§ **WHAT IS EXPECTED**
Copy out each line of the entries below in which the string "Body" appears.

§ **MATERIAL SUPPLIED**

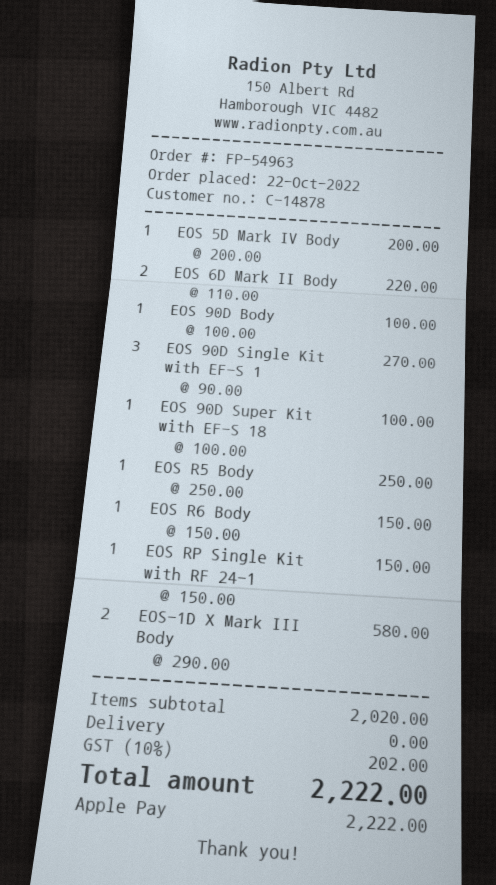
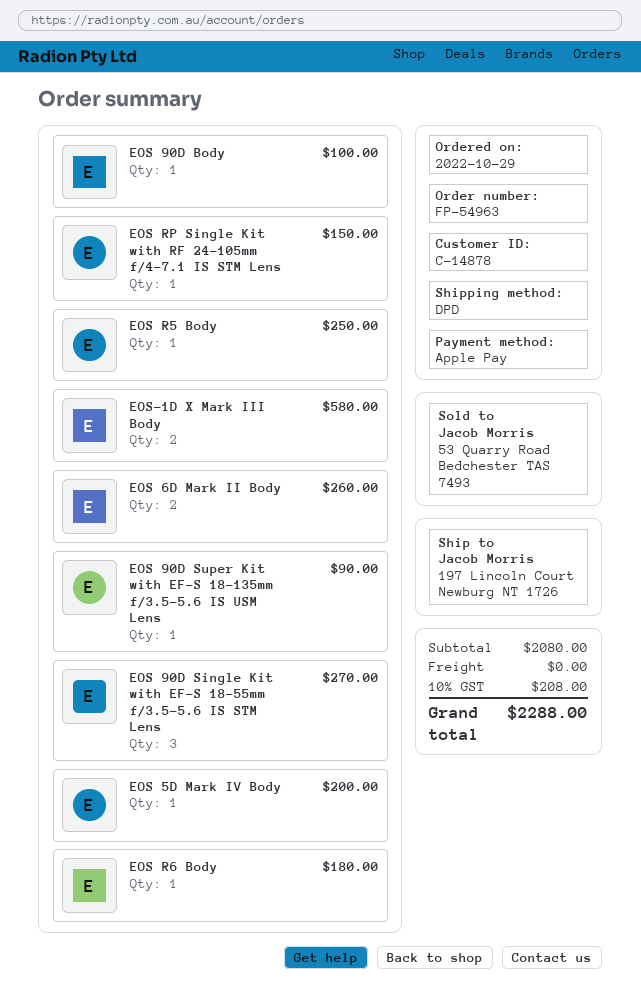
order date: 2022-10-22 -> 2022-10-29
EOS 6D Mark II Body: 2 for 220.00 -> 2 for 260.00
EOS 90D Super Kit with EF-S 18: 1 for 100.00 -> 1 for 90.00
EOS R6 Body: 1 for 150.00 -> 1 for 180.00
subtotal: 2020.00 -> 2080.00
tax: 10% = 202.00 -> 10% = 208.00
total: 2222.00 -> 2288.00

§ **RESULT**
EOS 6D Mark II Body: 2 for 220.00 -> 2 for 260.00
EOS R6 Body: 1 for 150.00 -> 1 for 180.00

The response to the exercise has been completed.